…it is much safer to be feared than loved because …love is preserved by the link of obligation which, owing to the baseness of men, is broken at every opportunity for their advantage; but fear preserves you by a dread of punishment which never fails.
Niccolo Machiavelli (Author of The Prince and probably a terrible manager of people)
I’m unaware of Niccolo Machiavelli ever trying to lead a team while building a software product, but I’m guessing if he ever tried, he was terrible. Fear breeds loathing, and if you’re loathed, you are not liked. Software engineering teams don’t need to love one another and their leaders, but they absolutely have to like them. And as a leader of a software engineering organization, it’s not just unpleasant for your team to fear you or dislike you. Fear and loathing in software engineering generates a massive productivity opportunity cost.
First, an axiom: Software Engineers aren’t paid to code. They’re paid to think. And to paint with a very broad brush, most of the sort of people who become software engineers tend to think all the time. Next, a definition of what it means to be liked: In a working team, to be liked is to be thought of much like a good neighbor. You trust them. They’re pleasant enough. You may be best friends, but that’s not necessary. You know they’ll return your weed whacker if they borrow it. Most importantly, likable people don’t occupy your mind in a negative way.
Members of teams who occupy the minds of engineers in a negative way are productivity killers. When a team member creates an environment where engineers are thinking about them or their relationship rather than thinking about a technical or business problem, the team as a whole suffers. And that’s a real cost to an engineering team. Engineering members don’t need to spend every waking hour thinking about “work,” but should their mind wander during some personal time, it’s much more beneficial to everyone that it wanders into something technical rather than something interpersonal.
Not only will unlikable people injure productivity for a software engineering team, but they’ll even kill off the teams. Another axiom: “People don’t quit jobs, they quit bosses.” That’s not quite right. People will quit a job because of a bad manager, but they’ll quit a job because the job is bad too. And unlikable people make for bad jobs. So you get reduced productivity by engineering teams while they’re still working for you, and then you get 0 productivity as the engineering team quits on you. All because of unlikable people.

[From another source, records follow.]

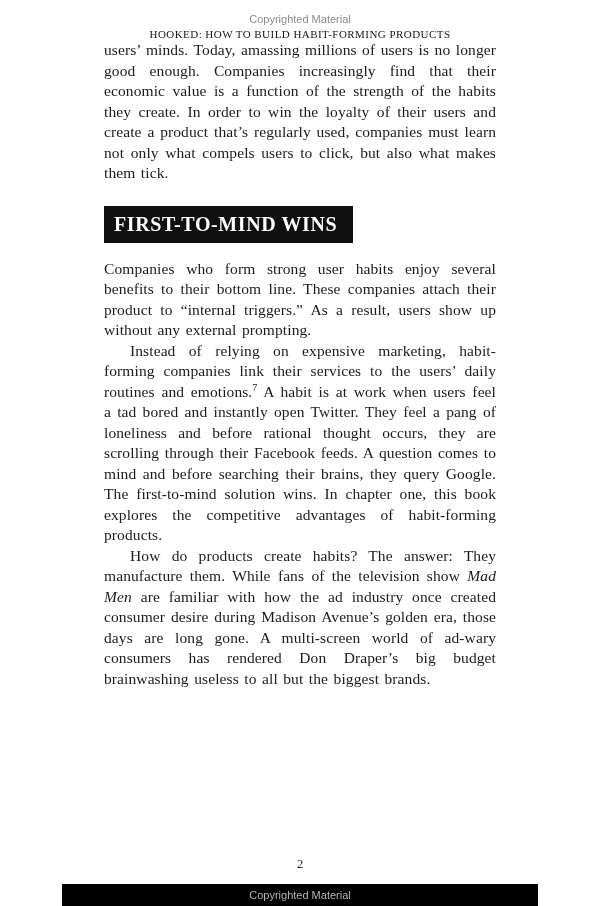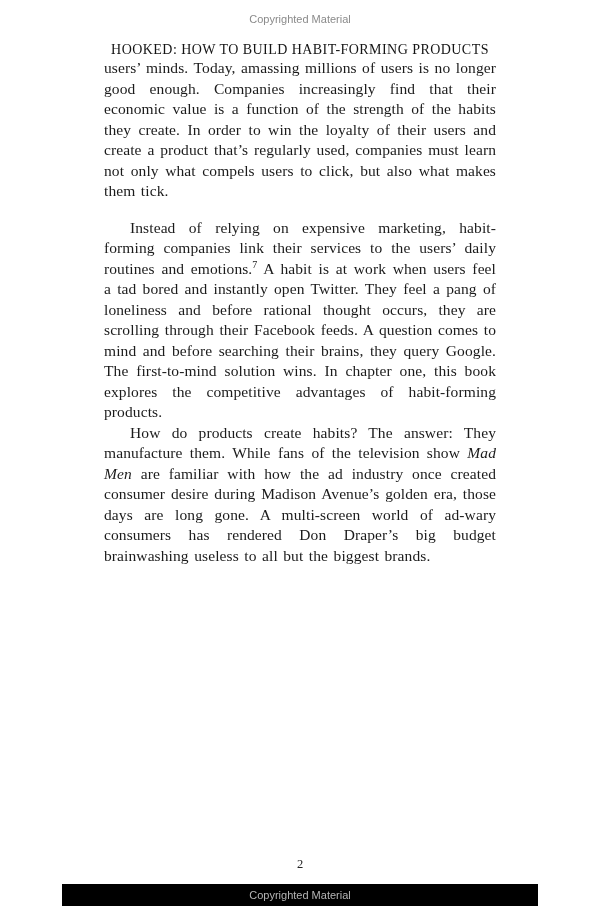--- a/index.html
+++ b/index.html
@@ -21,9 +21,9 @@
     color: #8a8a8a;
   }
   .running-header {
-    margin-top: 17px;
+    margin-top: 3px;
     text-align: center;
-    font-size: 14px;
+    font-size: 11px;
     letter-spacing: 0.45px;
     color: #141414;
   }

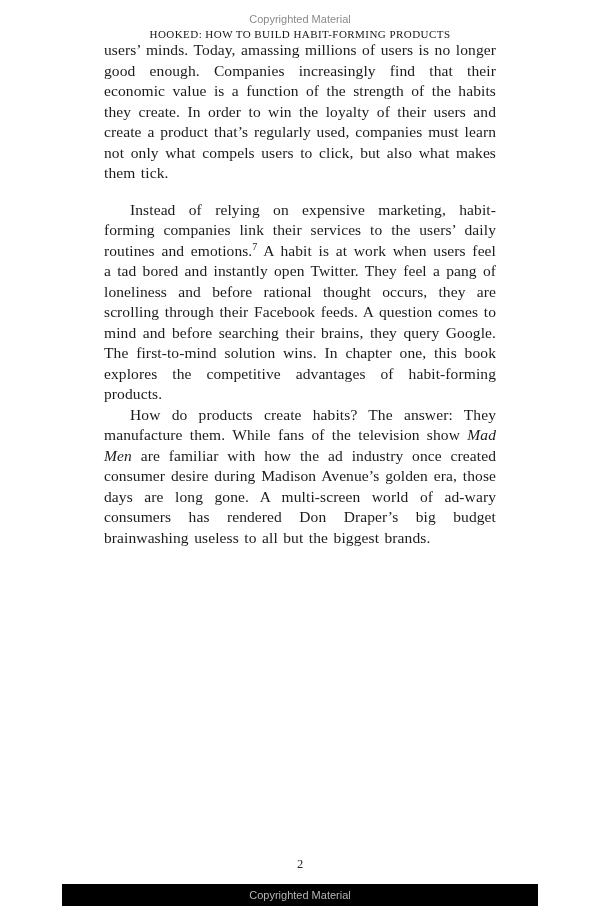--- a/index.html
+++ b/index.html
@@ -90,6 +90,9 @@
       <p class="para"><span>users’ minds. Today, amassing millions of users is no longer good enough. Companies increasingly find that their economic value is a function of the strength of the habits they create. In order to win the loyalty of their users and create a product that’s regularly used, companies must learn not only what compels users to click, but also what makes them tick.</span></p>
     </div>
 
+  <div class="section-heading-bar">
+    <span class="section-heading-text">FIRST-TO-MIND WINS</span>
+  </div>
 
   <div class="body-block block-2">
       <p class="para indent"><span>Instead of relying on expensive marketing, habit-forming companies link their services to the users’ daily routines and emotions.</span><sup>7</sup><span> A habit is at work when users feel a tad bored and instantly open Twitter. They feel a pang of loneliness and before rational thought occurs, they are scrolling through their Facebook feeds. A question comes to mind and before searching their brains, they query Google. The first-to-mind solution wins. In chapter one, this book explores the competitive advantages of habit-forming products.</span></p>

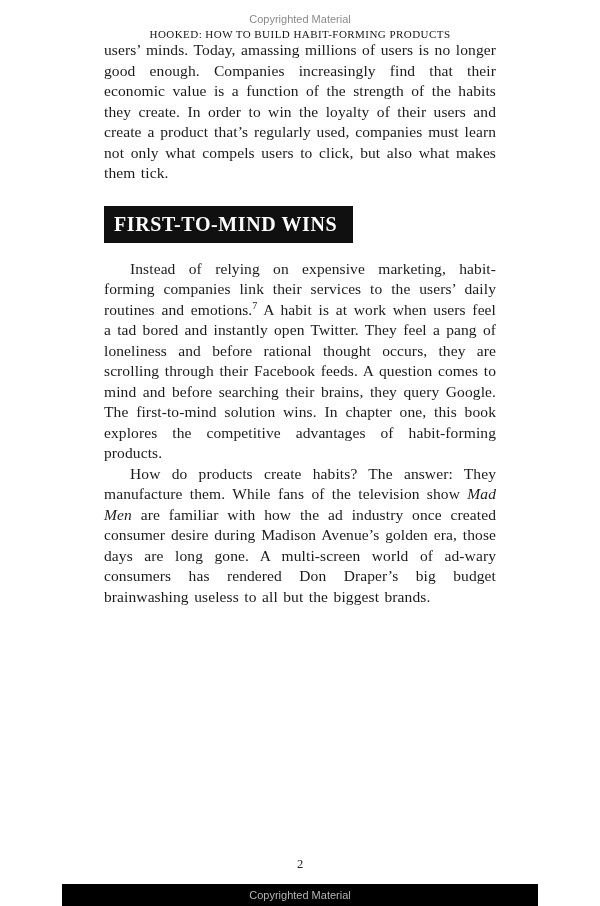--- a/index.html
+++ b/index.html
@@ -95,6 +95,7 @@
   </div>
 
   <div class="body-block block-2">
+      <p class="para"><span>Companies who form strong user habits enjoy several benefits to their bottom line. These companies attach their product to “internal triggers.” As a result, users show up without any external prompting.</span></p>
       <p class="para indent"><span>Instead of relying on expensive marketing, habit-forming companies link their services to the users’ daily routines and emotions.</span><sup>7</sup><span> A habit is at work when users feel a tad bored and instantly open Twitter. They feel a pang of loneliness and before rational thought occurs, they are scrolling through their Facebook feeds. A question comes to mind and before searching their brains, they query Google. The first-to-mind solution wins. In chapter one, this book explores the competitive advantages of habit-forming products.</span></p>
       <p class="para indent"><span>How do products create habits? The answer: They manufacture them. While fans of the television show </span><i>Mad Men</i><span> are familiar with how the ad industry once created consumer desire during Madison Avenue’s golden era, those days are long gone. A multi-screen world of ad-wary consumers has rendered Don Draper’s big budget brainwashing useless to all but the biggest brands.</span></p>
     </div>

It’s better to be liked. As a manager, it’s vital that your people “like” you, at least in the way I defined earlier. Also as a manger, it’s vital that you have zero tolerance for unlikable people in your organization, whether they report to you or not. Unlikable people are a malignant form of productivity blocker. Be likable yourself, hire and retain likable people, and lead the way towards likability in your organization.